14 minute read · May 24, 2024

The Evolution of Apache Iceberg Catalogs

Alex Merced

Alex Merced · Senior Tech Evangelist, Dremio

Apache Iceberg is a data lakehouse table format revolutionizing the data industry with unique features such as advanced partitioning, ACID guarantees, schema evolution, time travel, and more. Central to the functionality of Apache Iceberg tables is their catalog mechanism, which plays a crucial role in the evolution of how these tables are used and their features are developed. In this article, we will take a deep dive into the topic of Apache Iceberg catalogs.

A visual representation of the relationships to query engines, apache iceberg tables and apache iceberg catalogs

The Purpose of Iceberg Catalogs

Apache Iceberg utilizes a top-level metadata file known as metadata.json, which provides a query engine with essential information such as the schema, snapshot history, and partitioning history of a table. Whenever an Apache Iceberg table changes, a new metadata.json file is generated, accumulating numerous versions (e.g., v1.metadata.json, v2.metadata.json) in your data lake. Although these excess files are routinely cleaned up during cleanup operations, the challenge remains: how do query engines like Dremio, Snowflake, and Apache Spark determine which file is the "current" metadata.json? This is where the catalog plays a crucial role. The catalog is responsible for two key functions:

  • Maintaining a list of the existing Iceberg tables.
  • Keeping a reference to the "current" metadata.json.

By fulfilling these responsibilities, the catalog ensures that multiple query engines can access the same table and retrieve a consistent data version, acting as the source of truth.

How catalogs works

Types of Iceberg Catalogs

Apache Iceberg catalogs can be broadly classified into two categories: file-based catalogs and service-based catalogs.
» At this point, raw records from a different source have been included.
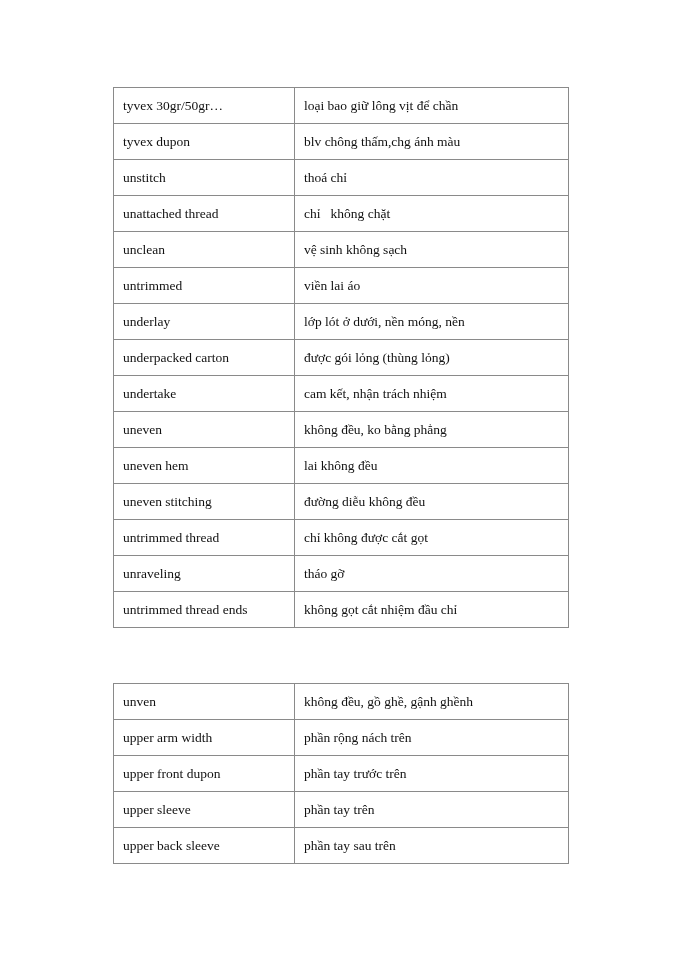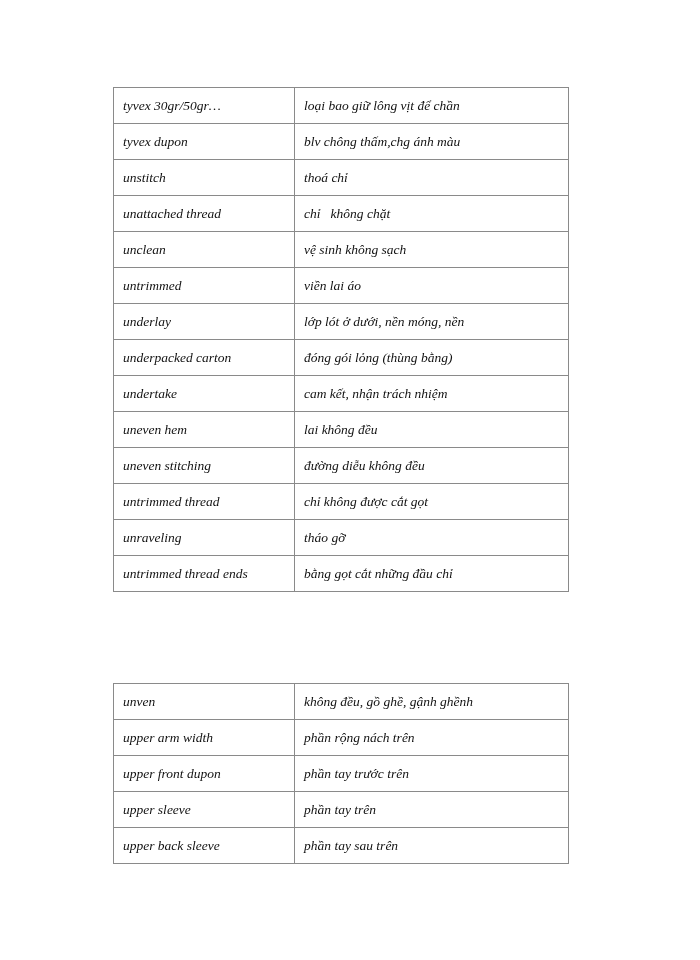--- a/index.html
+++ b/index.html
@@ -22,7 +22,6 @@
       border-collapse: collapse;
       table-layout: fixed;
       border: 1.5px solid #7a7a7a;
-      font-style: italic;
     }
     .glossary-table.t1 { top: 87px; }
     .glossary-table.t2 { top: 683px; }

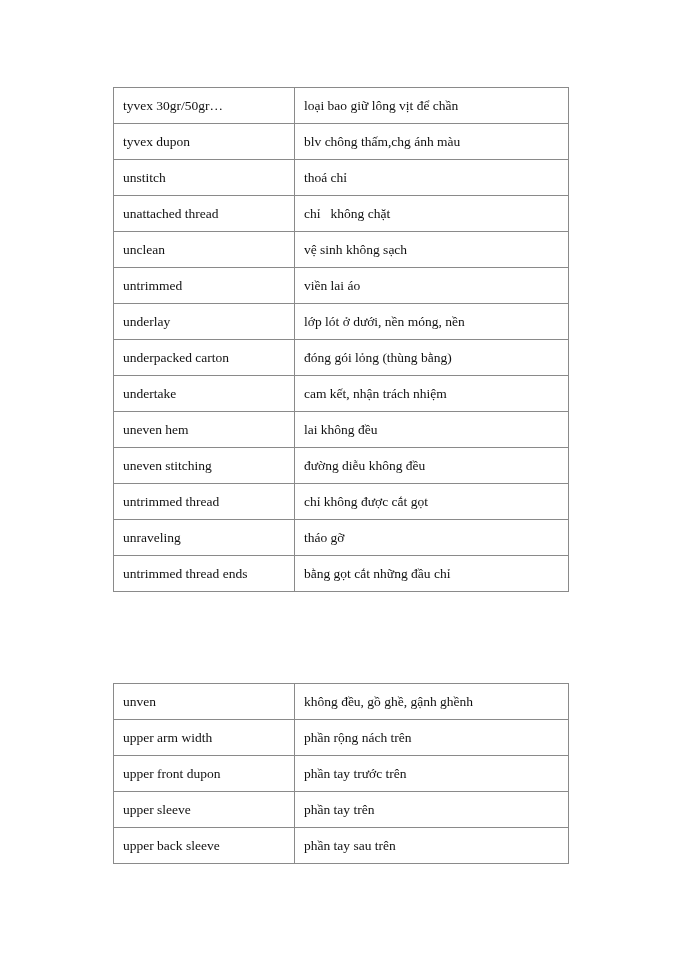--- a/index.html
+++ b/index.html
@@ -77,7 +77,7 @@
       </tr>
     <tr>
         <td>underpacked carton</td>
-        <td>đóng gói lỏng (thùng bằng)</td>
+        <td>được gói lỏng (thùng lỏng)</td>
       </tr>
     <tr>
         <td>undertake</td>

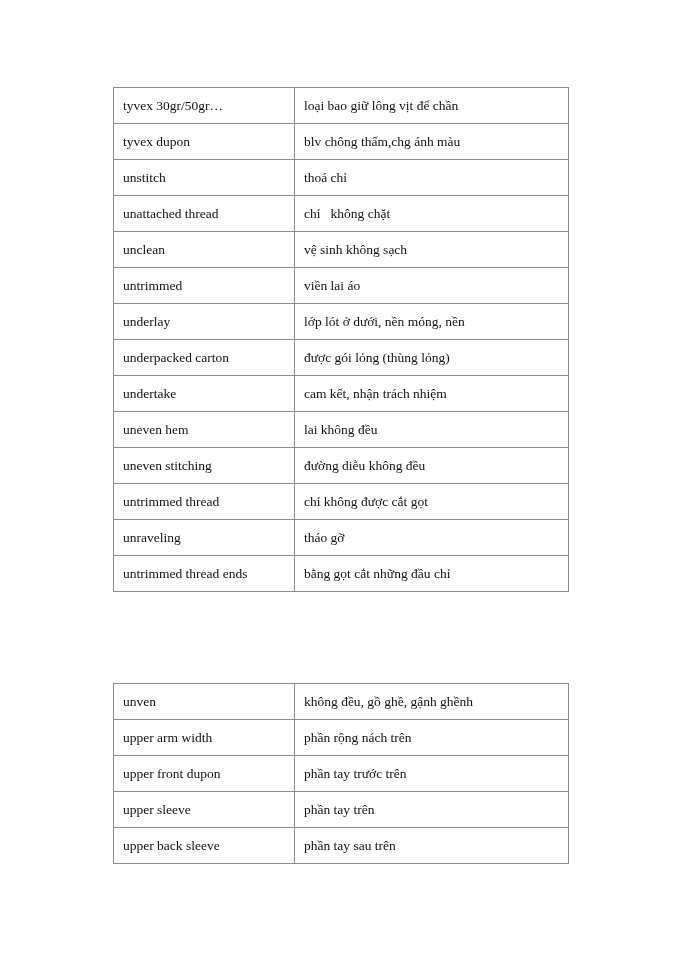--- a/index.html
+++ b/index.html
@@ -84,6 +84,10 @@
         <td>cam kết, nhận trách nhiệm</td>
       </tr>
     <tr>
+        <td>uneven</td>
+        <td>không đều, ko bằng phẳng</td>
+      </tr>
+    <tr>
         <td>uneven hem</td>
         <td>lai không đều</td>
       </tr>

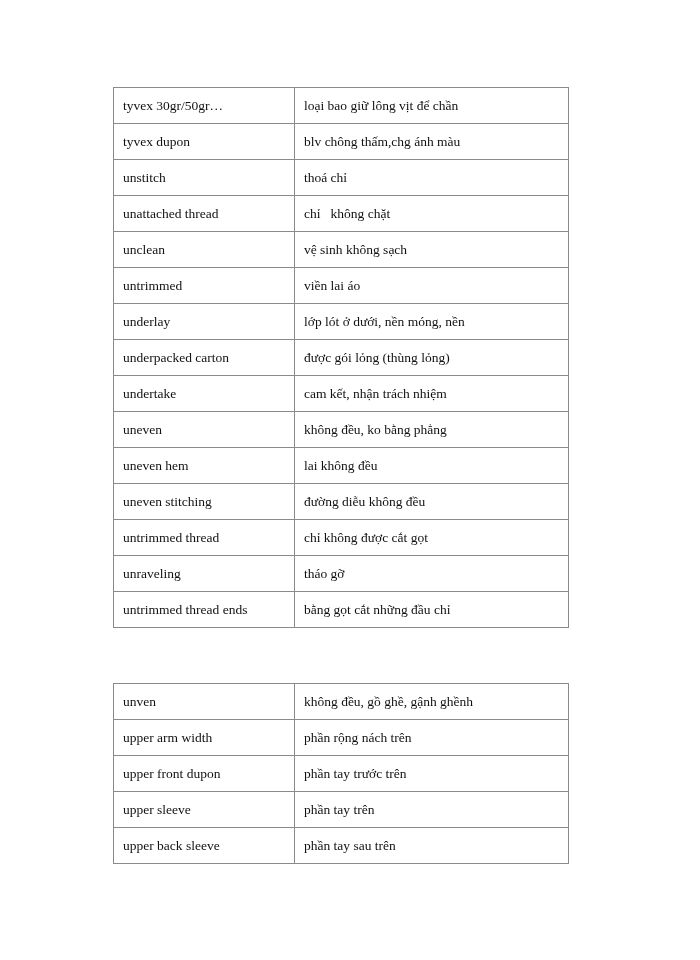--- a/index.html
+++ b/index.html
@@ -105,7 +105,7 @@
       </tr>
     <tr>
         <td>untrimmed thread ends</td>
-        <td>bằng gọt cắt những đầu chỉ</td>
+        <td>không gọt cắt nhiệm đầu chỉ</td>
       </tr>
   </tbody>
 </table>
File-based catalogs use files to maintain these references, while service-based catalogs rely on a running service to track them.

In the realm of file-based catalogs, there is a single catalog named the "Hadoop Catalog." Despite its name, it operates on any file system, whether Hadoop or object storage. This catalog maintains the reference to the latest metadata.json in a file named version-hint.text. When a query engine accesses a directory containing an Iceberg table, it checks for this file to locate the correct metadata.json. While this method is functional, it is generally not recommended for production environments, especially in scenarios with multiple writers to the tables, due to potential consistency issues across different storage systems (not all storage layers have the same file update guarantees).

how file based iceberg catalogs work

Conversely, service-based catalogs utilize a running service or server. A query engine sends requests to this service, which then provides the address of the metadata.json. These catalogs often develop their own locking mechanisms or leverage those of a backing database, enhancing their suitability for production use. Examples of service-based catalog implementations include JDBC, Hive, Glue, and Nessie.

how service based catalogs work

The Challenges

Initially, Apache Iceberg offered only one API, the Java API. Consequently, catalogs were developed using a base class as a template for those creating custom catalogs. This catalog class handled most of the logic of requesting metadata and then planning which files to scan from that metadata on the client side. Thus, how a query engine interacted with a catalog depended not only on the catalog class used but also on the version of that class.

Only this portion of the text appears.